PIM prescription was common among older adults with CKD, however, only a small number of these drugs eventually led to hospitalization due to ADE within 30 days after incident PIM was filled. In the absence of a clinically important PIM-related increase in risk, an assessment of potential ADE severity to a PIM list by using a warning score system seems prudent.

摘要

背景

在老年人群体中使用潜在不适当的药物(PIM)可能会导致短期暴露后出现药物不良事件(ADE),尤其是当这些药物被开给患有慢性肾脏病(CKD)的患者时。

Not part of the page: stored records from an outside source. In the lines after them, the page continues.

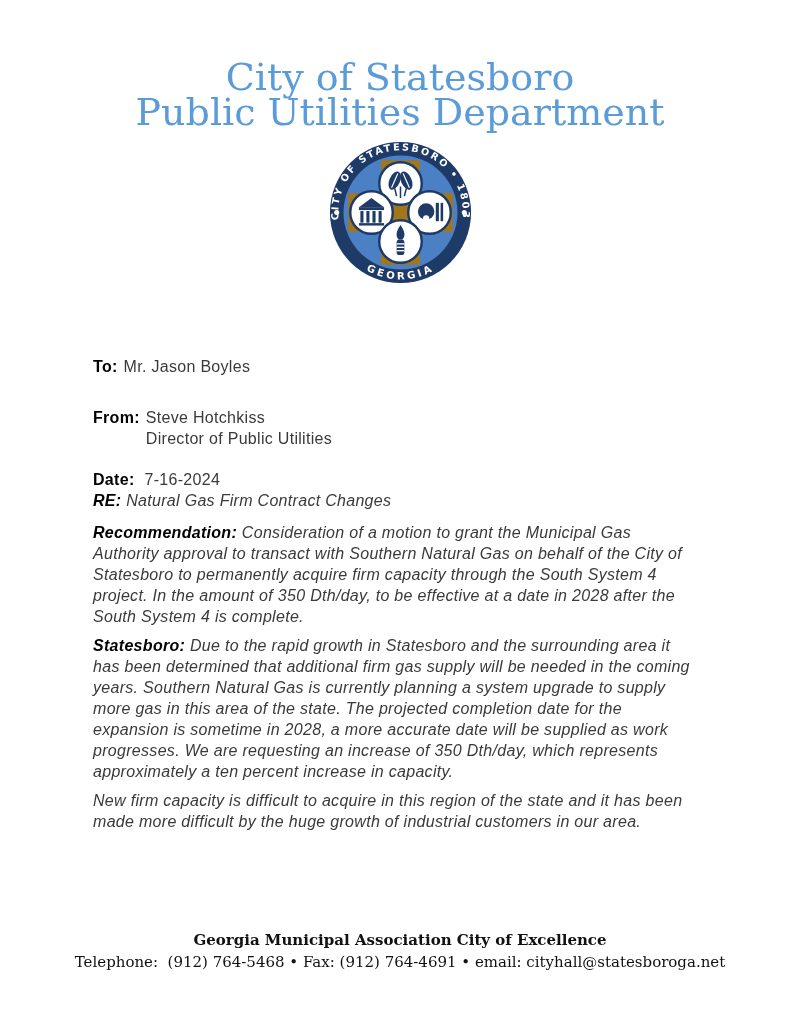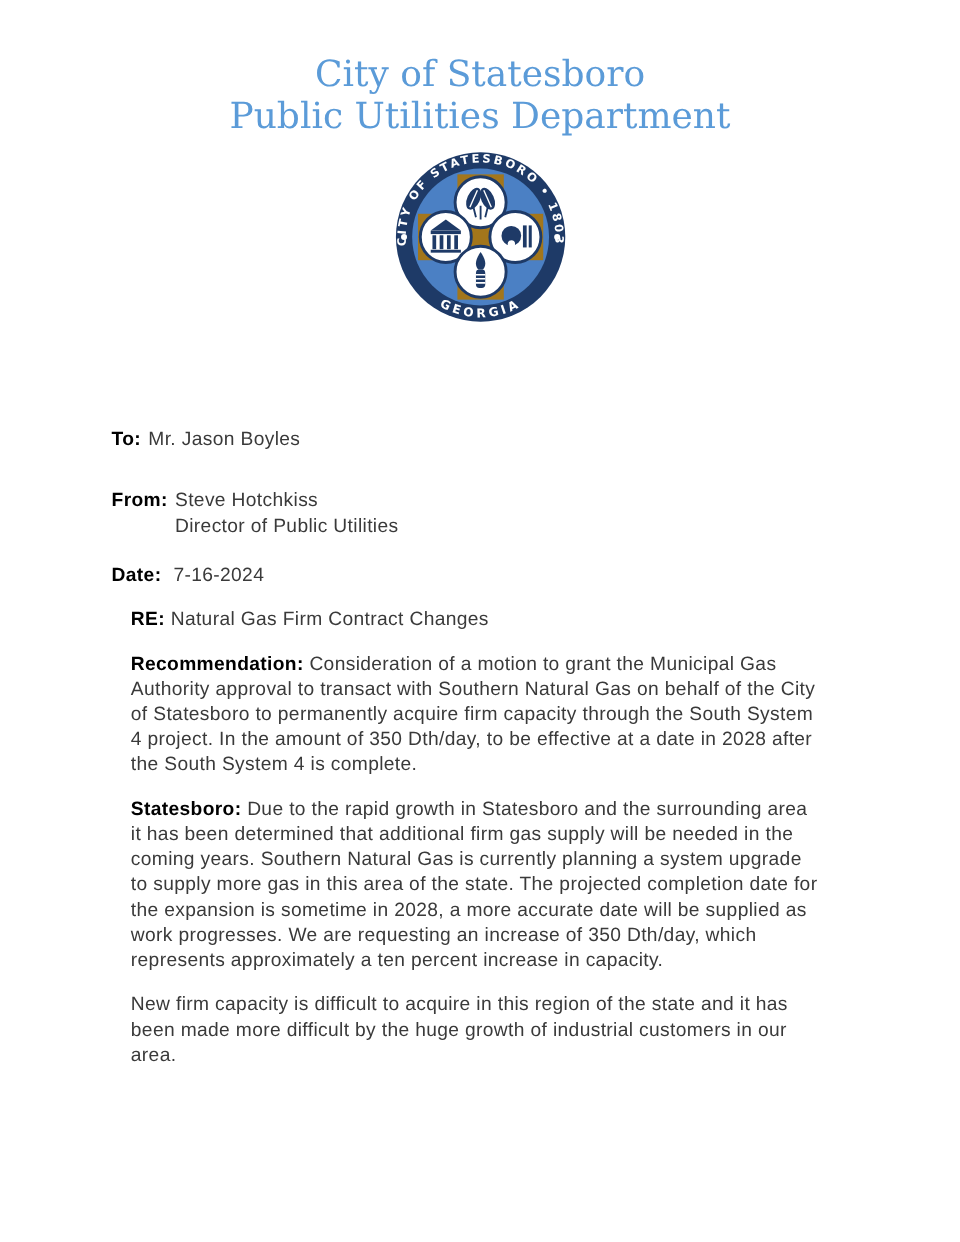--- a/index.html
+++ b/index.html
@@ -12,11 +12,11 @@
     font-family: "Liberation Sans", sans-serif;
   }
   .doc-title {
-    padding-top: 45px;
+    padding-top: 60px;
     text-align: center;
     font-family: "DejaVu Serif", serif;
     color: #5b9bd8;
-    font-size: 30px;
+    font-size: 38px;
     line-height: 35px;
     font-weight: normal;
   }

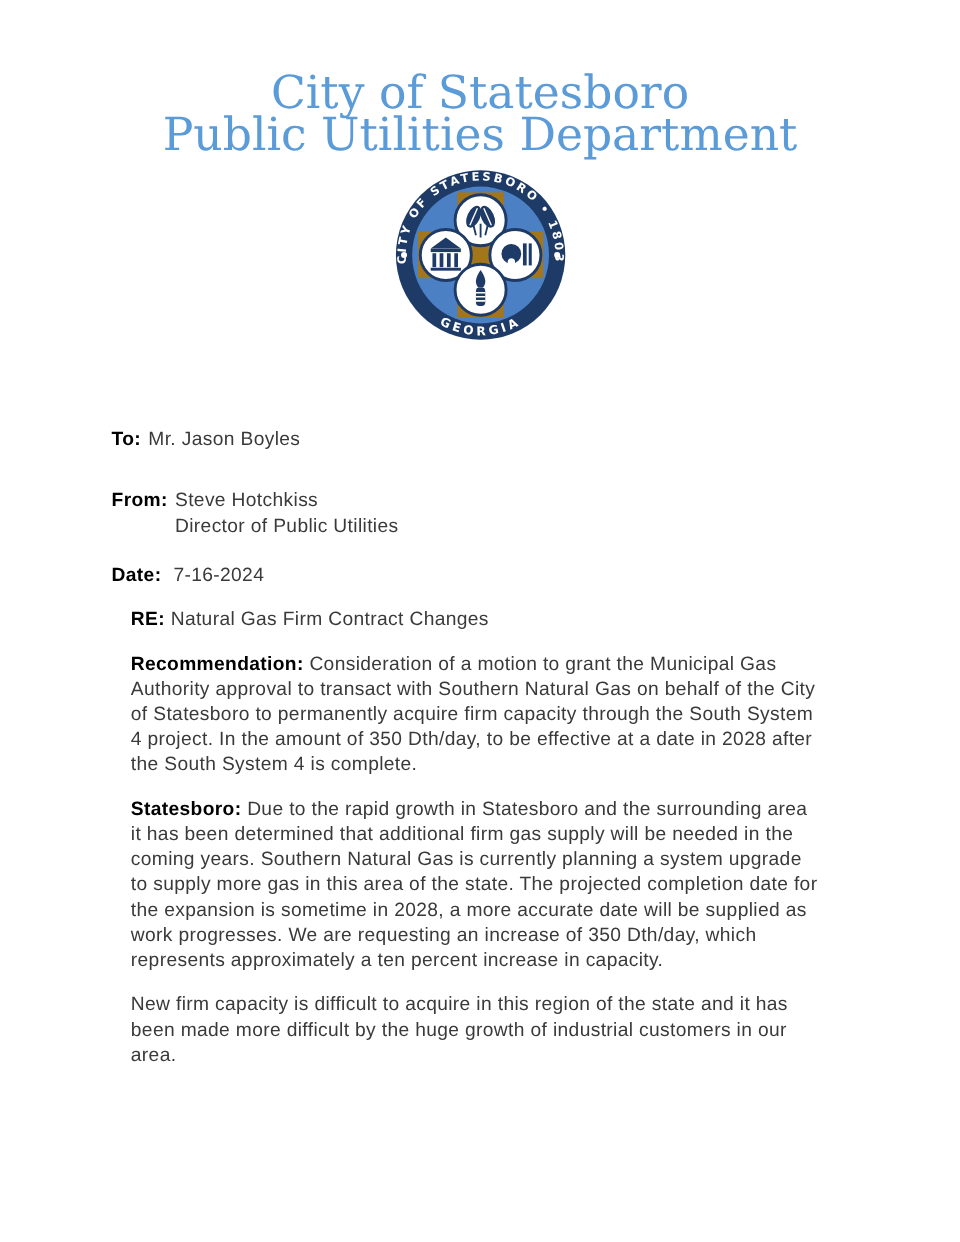--- a/index.html
+++ b/index.html
@@ -39,7 +39,7 @@
   .field-row.date-row .value { margin-left: 4px; }
   .from-row { margin-top: 30px; }
   .single { margin-top: 20px; }
-  .para { margin: 16px; }
+  .para { margin: 0; font-style: italic; }
   .para .label { font-weight: bold; color: #000000; }
   .rec-para { margin-top: 11px; }
   .bg-para { margin-top: 8px; }

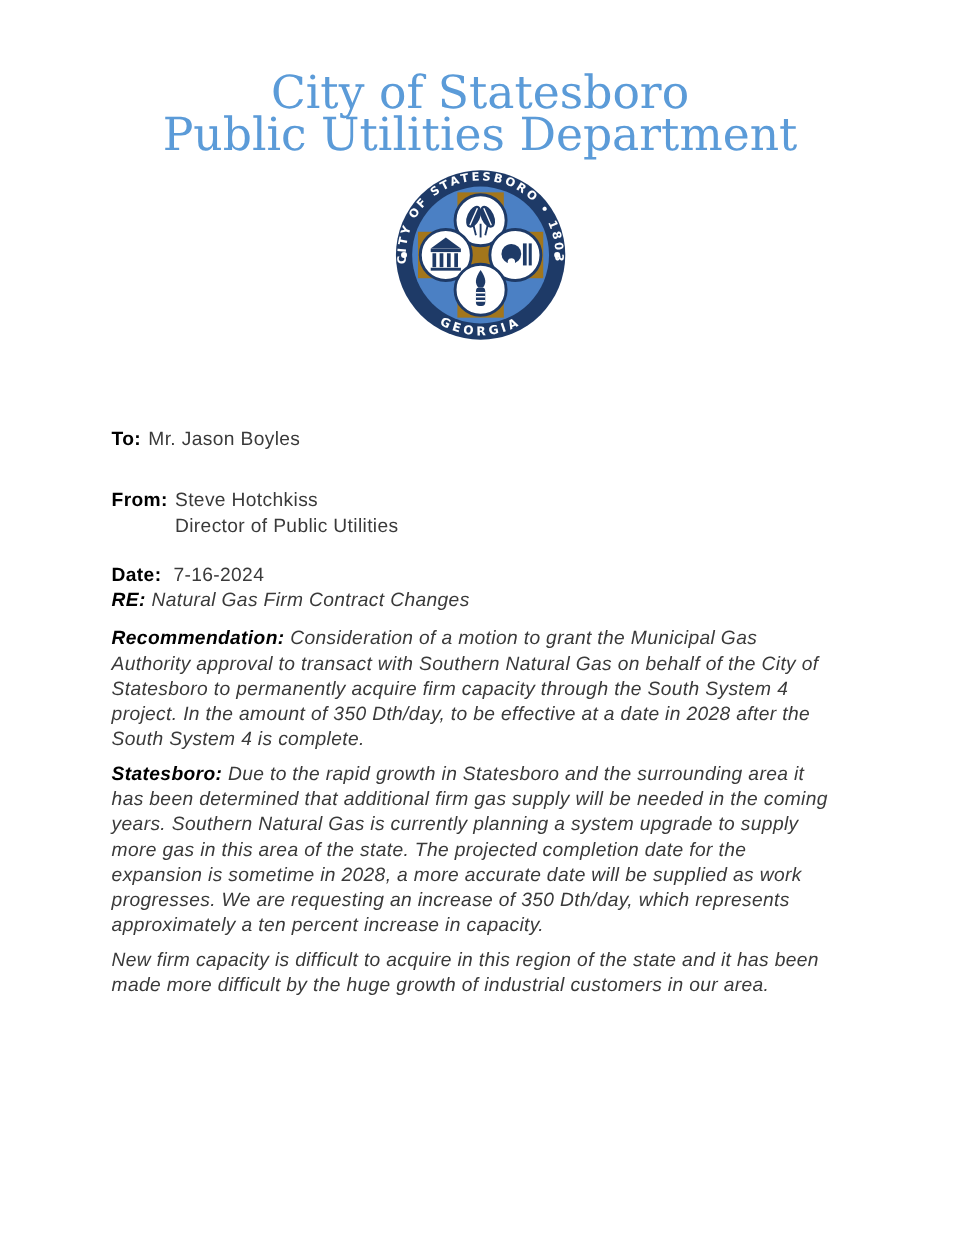--- a/index.html
+++ b/index.html
@@ -171,6 +171,10 @@
 
   </div>
 
+  <div class="footer">
+    <div class="footer-line1">Georgia Municipal Association City of Excellence</div>
+    <div class="footer-line2">Telephone:  (912) 764-5468 • Fax: (912) 764-4691 • email: cityhall@statesboroga.net</div>
+  </div>
 
 </div>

为了限制老年患者治疗中的 ADE,已经构建了 PIM 清单作为医疗保健专业人员的信息来源。本研究的目的是估计患有 CKD 的老年患者(≥70 岁)中 PIM 的使用情况和 ADE 的发生率。

方法

我们进行了一项回顾性的全人群队列研究,纳入了来自下奥地利的 70 岁或以上的患者,这些患者在 2008 年至 2011 年间被诊断为 CKD。通过目标人群的处方来估计 PIM 的使用情况。我们使用边缘结构模型(MSM)估计了在发生 PIM 处方后 30 天内因 ADE 住院的风险,并将其与 PIM 无对照组进行了比较。

结果

我们确定了 11547 名符合纳入标准的患者(女性:50.6%,2008 年的中位年龄:78 岁)。在该时期的所有处方中,有 24.7%和 8.1%的处方包含了欧盟(7)-PIM 和 AT-PIM 清单中列出的药物。质子泵抑制剂和银杏叶是该人群中最常开的 PIM。94.6%和 79.3%的患者分别至少开了一种欧盟(7)-PIM 和 AT-PIM 处方。尽管 PIM 的使用相对较高,但只有较低的 ADE 发生率与临床相关。在分析发生 PIM 处方后 30 天内 ADE 风险的事件类型中,没有一种类型超过 1%的阈值水平。尽管如此,MSM 分析显示,11 种药物的风险增加,4 种药物的风险降低。

结论

患有 CKD 的老年患者中 PIM 的处方很常见,但在发生 PIM 处方后 30 天内,只有少数这些药物最终因 ADE 而导致住院。在没有临床重要的 PIM 相关风险增加的情况下,使用警告评分系统对 PIM 清单进行潜在 ADE 严重程度的评估似乎是谨慎的。